Attest to this, Lexuri Olabarriaga, who moved from Bilbao to Krakow (Poland) a year ago to help Ukraine from there. He works for JCC Krakow, a Jewish cultural organization that assists about 300 people a day with clothing and food. Emma contacted her, her account, through Instagram. «We only talk when she urgently needs something that she cannot get there, especially medicine, since she is always in contact with very elderly people from the areas near the front line who need to evacuate. He sends me the medical prescriptions and I buy at the pharmacies in Poland and send them to kyiv. And a friend takes him from kyiv to where she is. Sometimes she also asks me for medical supplies that I can’t always get, but I send her humanitarian aid whenever I can,” she says. «Emma is a person who goes out of her way to help those who are in a vulnerable situation. She doesn’t care about working 24 hours a day without resting even on Christmas. She is an extraordinary person without a doubt », he says of her.

Working 24 hours a day is practically literal. In the 18 months that he had been in Ukraine he had not rested even once and only slept four hours a day. «We have been doing this for a year without stopping for even half a minute, because I am not exaggerating, we have not stopped for even half a minute.

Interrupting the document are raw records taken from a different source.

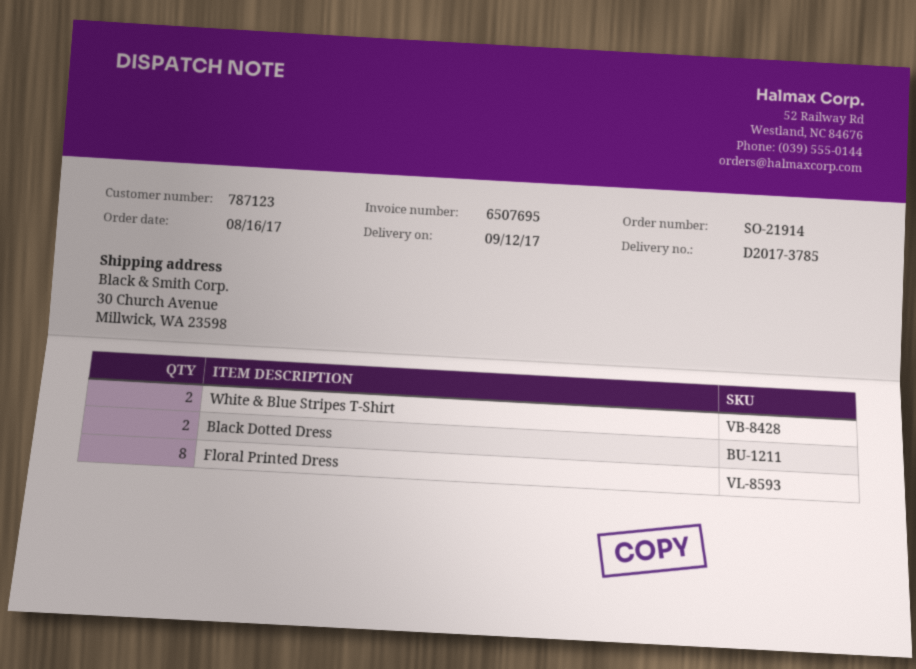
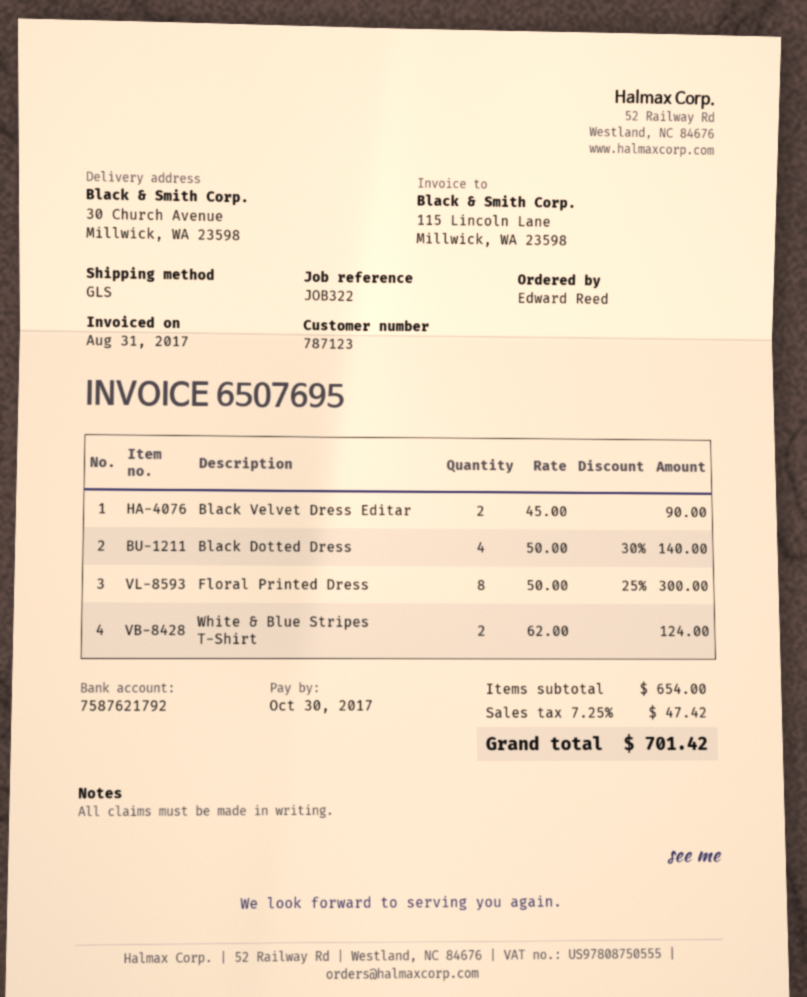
Black Dotted Dress: 2 -> 4
Black Velvet Dress Editar: none -> 2

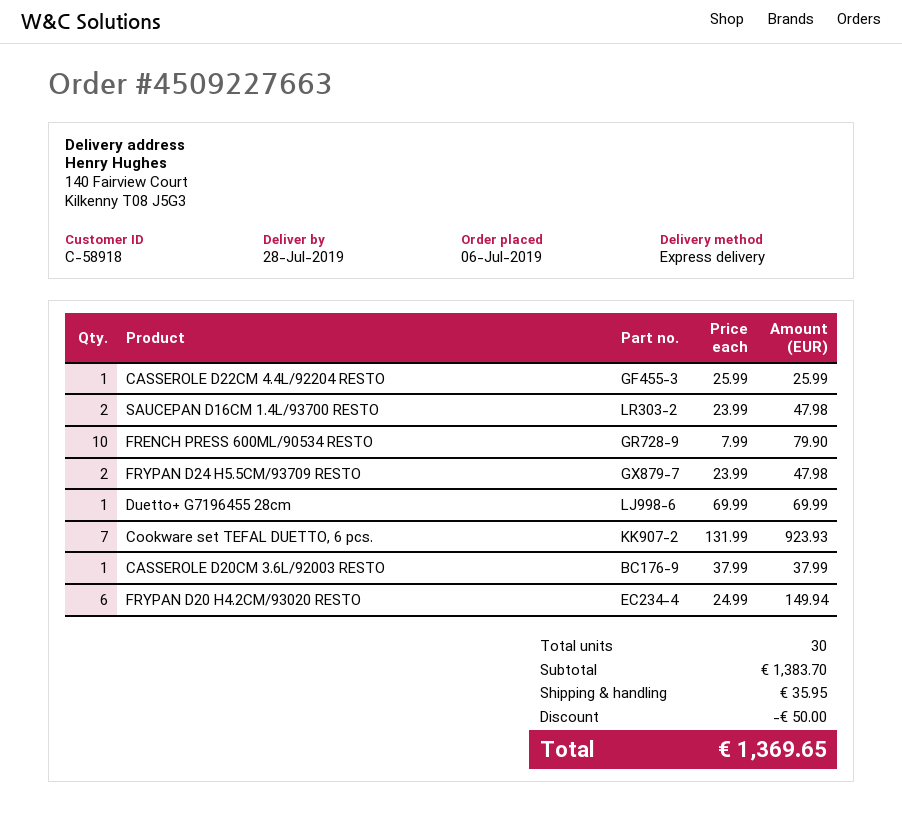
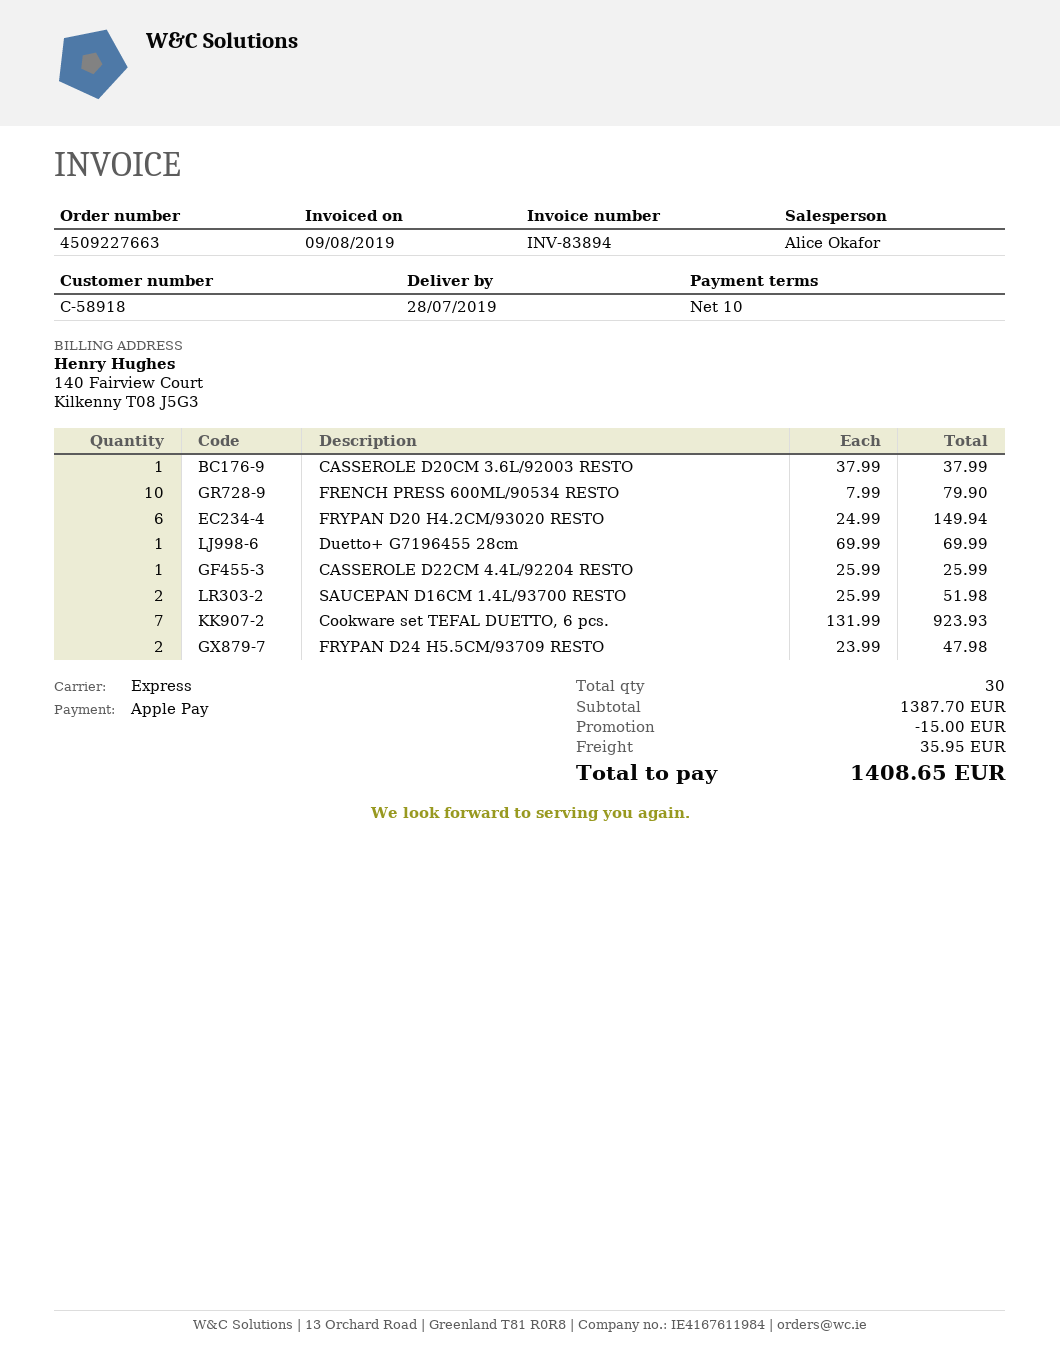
SAUCEPAN D16CM 1.4L/93700 RESTO: 2 x 23.99 = 47.98 -> 2 x 25.99 = 51.98
subtotal: 1383.70 -> 1387.70
discount: 50.00 -> 15.00
total: 1369.65 -> 1408.65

Even at Christmas or birthdays, we spend Christmas giving toys to hundreds of children who write from the front,” she said in Diario de Ukraine, where she asked for donations and explained the enormous financial effort that she and the rest of the collaborators were making.

«We have had to put in a lot of money from our own savings, from our family’s savings. I have family responsibilities with children that I adopted a while ago and a lot of the money that I have put in was money that I had saved for these children that I adopted”.

Emma was aware of the danger she was exposing herself to. She had seen how a friend, the British Chris Parry, 28, also a cooperator, died last January in circumstances similar to hers, hit by a projectile while trying to evacuate a woman by car. «The moment you stop being afraid is the day you must return home. Otherwise, you will make the wrong decision. It will mean that you are a danger to yourself and you will also start making the wrong decisions for those you are trying to rescue,” she said.